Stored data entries
____

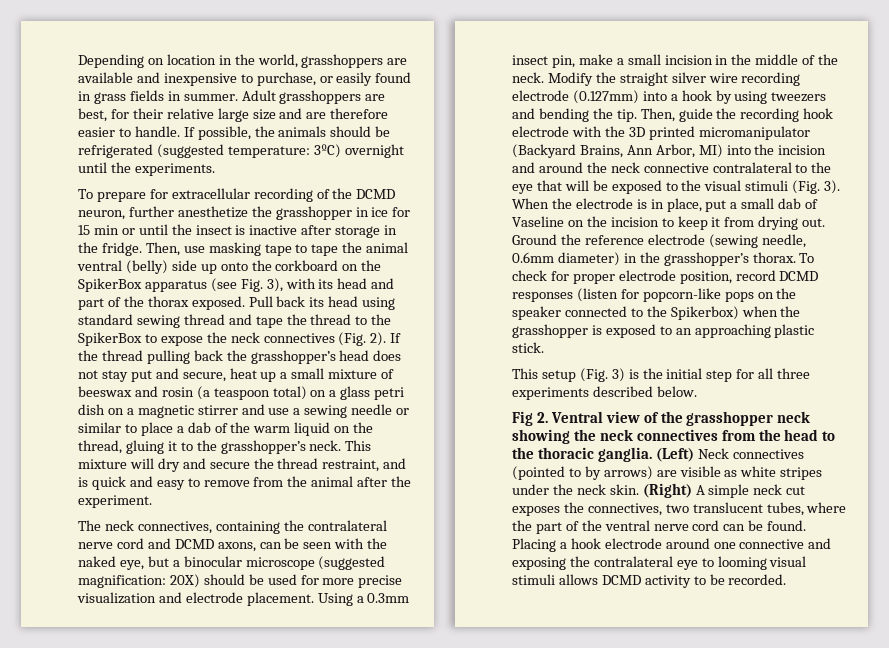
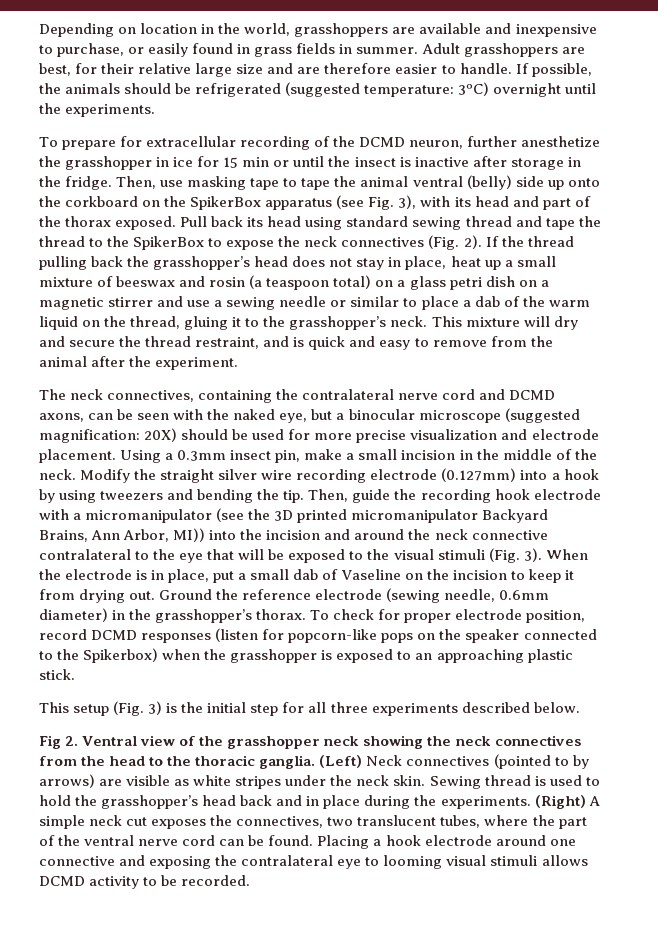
- If the thread pulling back the grasshopper’s head does not stay put and secure, heat up a small mixture of beeswax and rosin (a teaspoon total) on a glass petri dish on a magnetic stirrer and use a sewing needle or similar to place a dab of the warm liquid on the thread, gluing it to the grasshopper’s neck.
+ If the thread pulling back the grasshopper’s head does not stay in place, heat up a small mixture of beeswax and rosin (a teaspoon total) on a glass petri dish on a magnetic stirrer and use a sewing needle or similar to place a dab of the warm liquid on the thread, gluing it to the grasshopper’s neck.
- Then, guide the recording hook electrode with the 3D printed micromanipulator (Backyard Brains, Ann Arbor, MI) into the incision and around the neck connective contralateral to the eye that will be exposed to the visual stimuli (Fig. 3).
+ Then, guide the recording hook electrode with a micromanipulator (see the 3D printed micromanipulator Backyard Brains, Ann Arbor, MI)) into the incision and around the neck connective contralateral to the eye that will be exposed to the visual stimuli (Fig. 3).
+ Sewing thread is used to hold the grasshopper’s head back and in place during the experiments.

____

#### [YOUR GOAL]
Once the line with "- Then, guide" has been found in the records above, retype it and every line after it exactly, and include nothing else.

#### [ANSWER FOR THIS EXERCISE]
- Then, guide the recording hook electrode with the 3D printed micromanipulator (Backyard Brains, Ann Arbor, MI) into the incision and around the neck connective contralateral to the eye that will be exposed to the visual stimuli (Fig. 3).
+ Then, guide the recording hook electrode with a micromanipulator (see the 3D printed micromanipulator Backyard Brains, Ann Arbor, MI)) into the incision and around the neck connective contralateral to the eye that will be exposed to the visual stimuli (Fig. 3).
+ Sewing thread is used to hold the grasshopper’s head back and in place during the experiments.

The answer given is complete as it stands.